Find the number of lines in these records where the word "Data" appears. Reply with that number and nothing more.

--- START ---

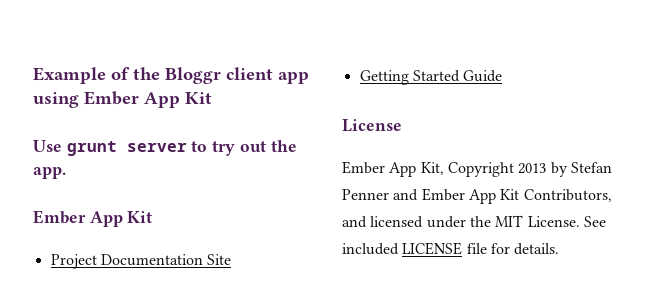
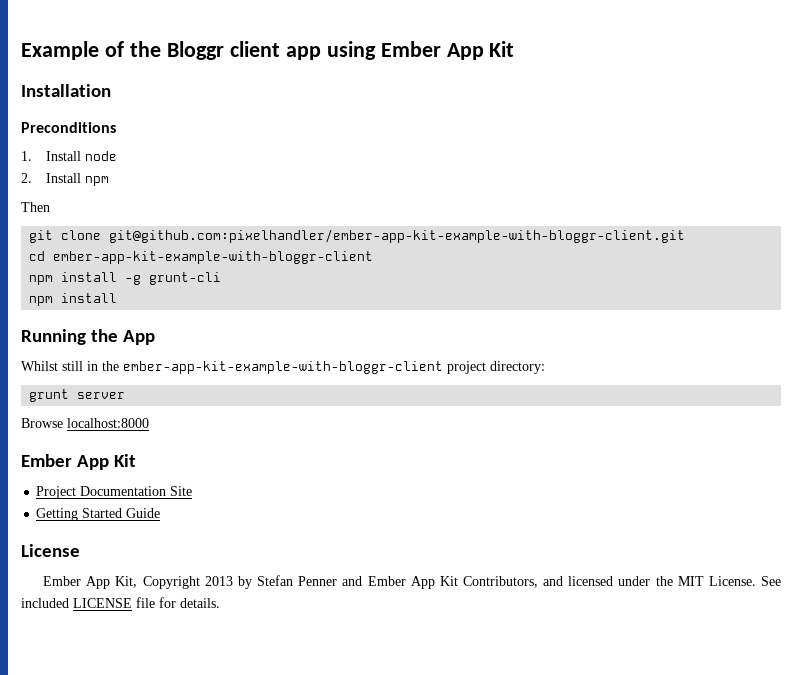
[33,140,297,156] [33,167,66,179] Use grunt server to try out the app. -> [21,84,111,97] [21,122,116,133] [21,151,117,161] [21,173,109,186] [21,202,50,212] [29,229,686,243] [29,251,374,264] [29,272,222,285] [29,293,118,306] [21,329,156,345] [21,361,545,374] [29,389,126,402] [21,418,149,428] Installation // Preconditions // 1. Install node // 2. Install npm // Then // git clone git@github.com:pixelhandler/ember-app-kit-example-with-bloggr-client.git // cd ember-app-kit-example-with-bloggr-client // npm install -g grunt-cli // npm install // Running the App // Whilst still in the ember-app-kit-example-with-bloggr-client project directory: // grunt server // Browse localhost:8000

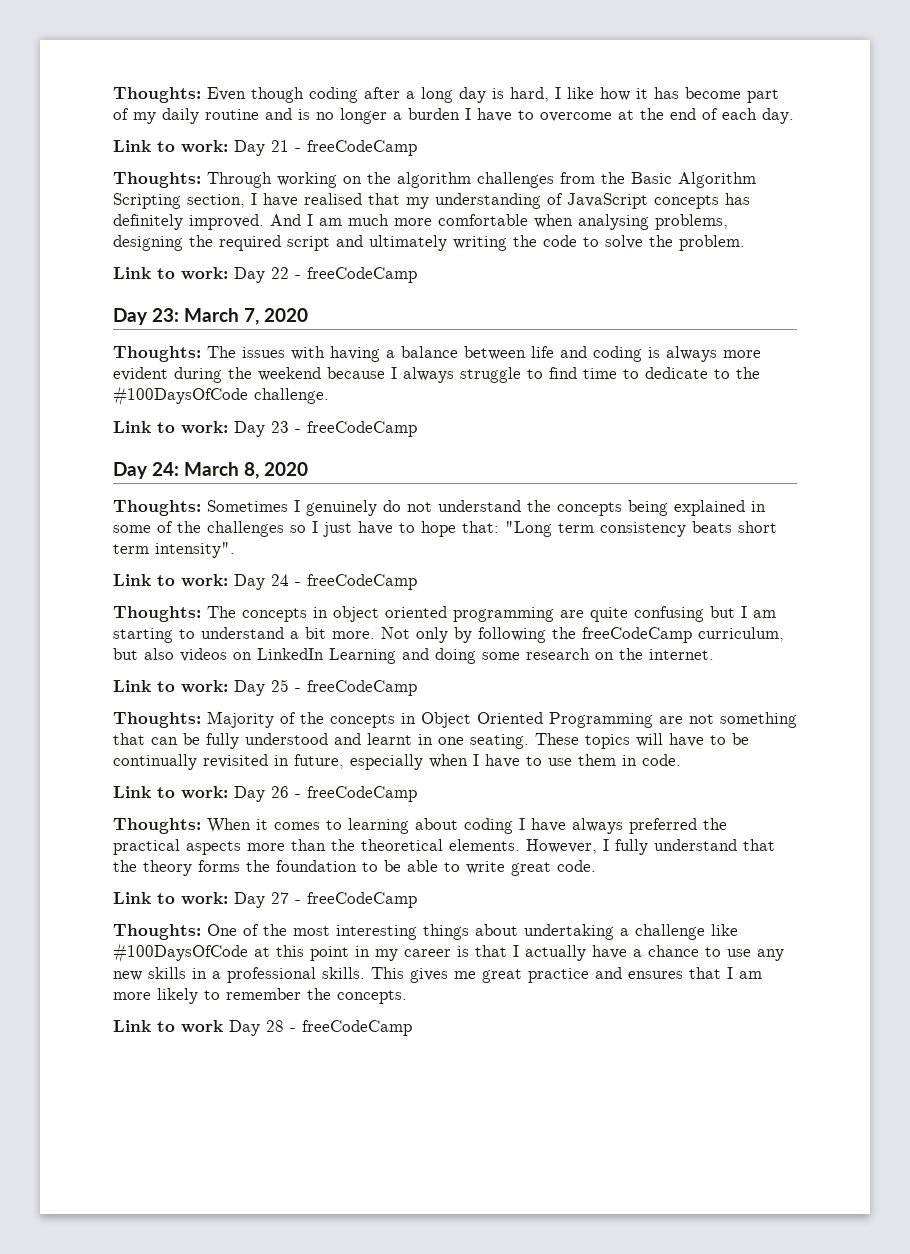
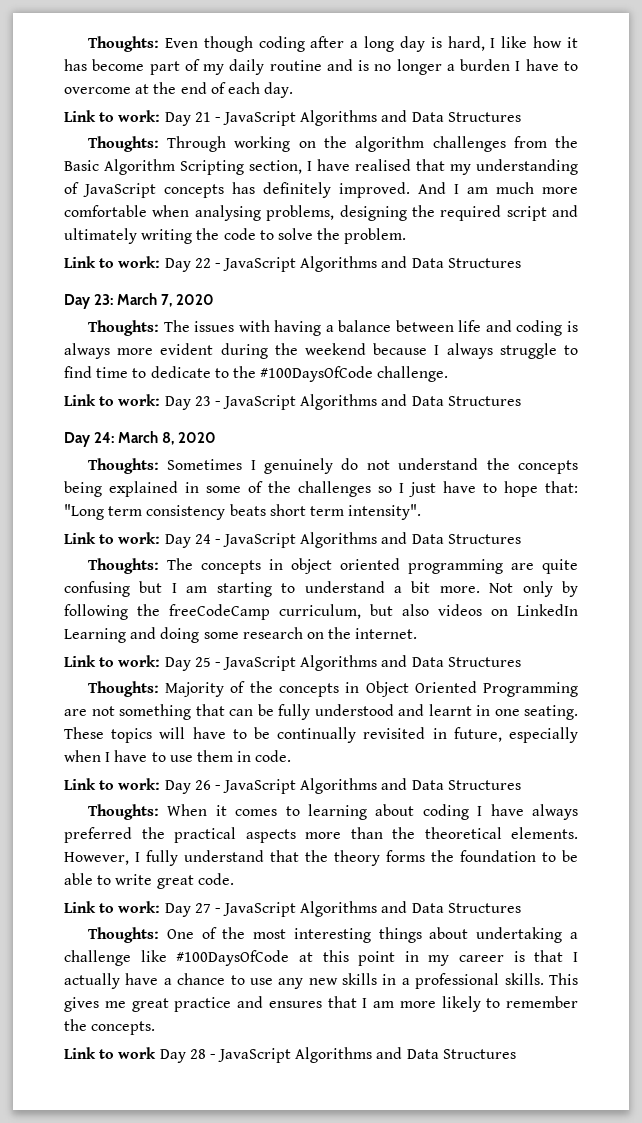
[307,140,417,156] freeCodeCamp -> [223,110,521,126] JavaScript Algorithms and Data Structures
[307,267,417,283] freeCodeCamp -> [223,256,521,272] JavaScript Algorithms and Data Structures
[307,421,417,437] freeCodeCamp -> [223,394,521,410] JavaScript Algorithms and Data Structures
[307,574,417,590] freeCodeCamp -> [223,532,521,548] JavaScript Algorithms and Data Structures
[307,680,417,696] freeCodeCamp -> [223,655,521,671] JavaScript Algorithms and Data Structures
[307,786,417,802] freeCodeCamp -> [223,778,521,794] JavaScript Algorithms and Data Structures
[307,892,417,908] freeCodeCamp -> [223,901,521,917] JavaScript Algorithms and Data Structures
[302,1020,412,1036] freeCodeCamp -> [218,1047,516,1063] JavaScript Algorithms and Data Structures

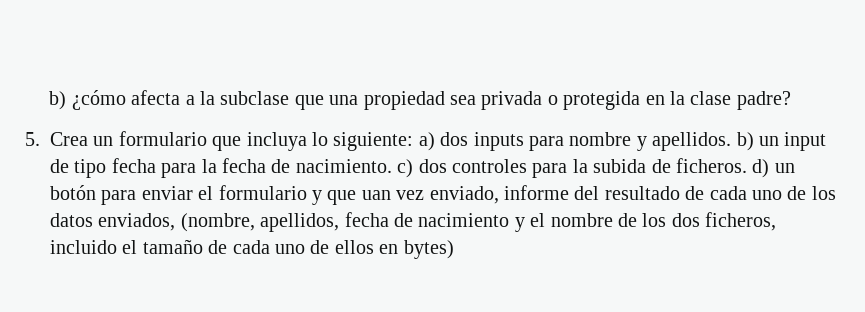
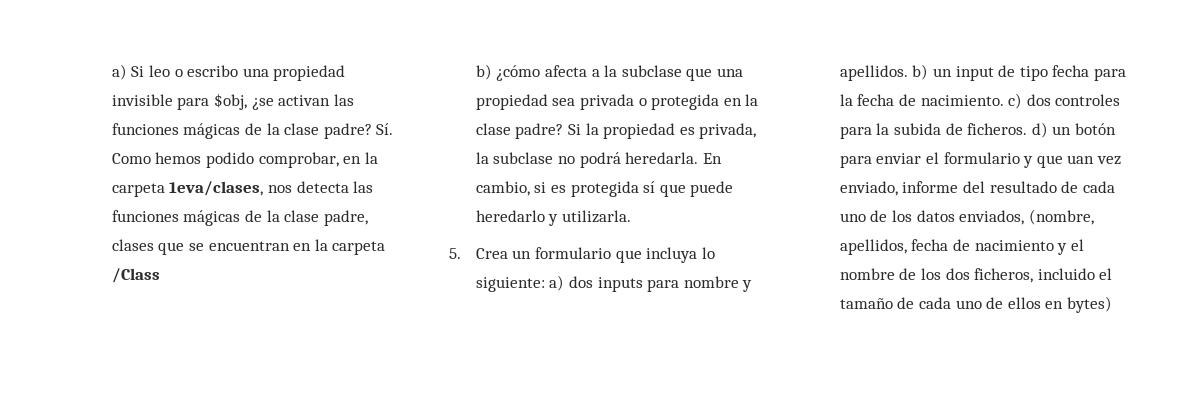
(49, 100) none -> [111,64,346,81] [111,93,354,110] [111,123,394,139] [111,152,378,168] [111,181,374,197] [111,210,368,226] [111,239,386,255] [111,268,160,283] a) Si leo o escribo una propiedad invisible para $obj, ¿se activan las funciones mágicas de la clase padre? Sí. Como hemos podido comprobar, en la carpeta 1eva/clases, nos detecta las funciones mágicas de la clase padre, clases que se encuentran en la carpeta /Class //
(791, 100) none -> [567,123,757,139] [475,152,722,168] [475,181,734,197] [475,210,631,226] Si la propiedad es privada, la subclase no podrá heredarla. En cambio, si es protegida sí que puede heredarlo y utilizarla.

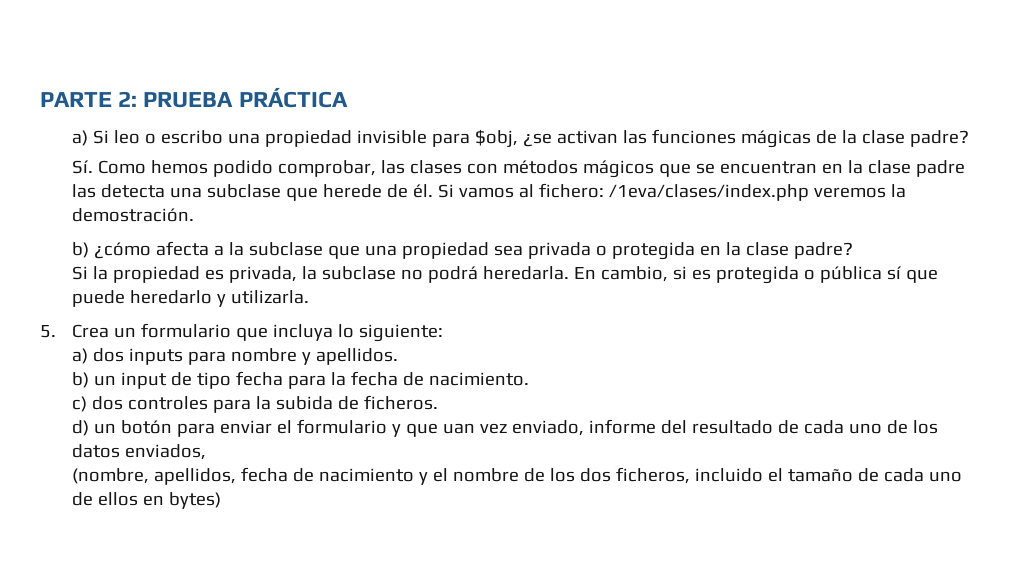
(111, 72) none -> [40,87,348,108] PARTE 2: PRUEBA PRÁCTICA //
(372, 131) none -> (970, 138) //
[343,152,378,164] [111,181,374,197] [111,210,368,226] [111,239,154,251] en la carpeta 1eva/clases, nos detecta las funciones mágicas de la clase padre, clases -> [381,160,655,178] las clases con métodos mágicos
[332,241,386,255] [111,268,160,283] carpeta /Class -> [868,160,966,177] [72,183,907,201] [72,208,195,222] clase padre las detecta una subclase que herede de él. Si vamos al fichero: /1eva/clases/index.php veremos la demostración.
(564, 131) none -> (854, 250) //
(639, 189) none -> [804,266,883,283] o pública
(545, 284) none -> (444, 333) //
(908, 73) none -> (399, 356) //
(1004, 100) none -> (530, 379) //
(1028, 129) none -> (439, 402) //
(1025, 217) none -> (207, 452) //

--- END ---

→ Output for this exercise
8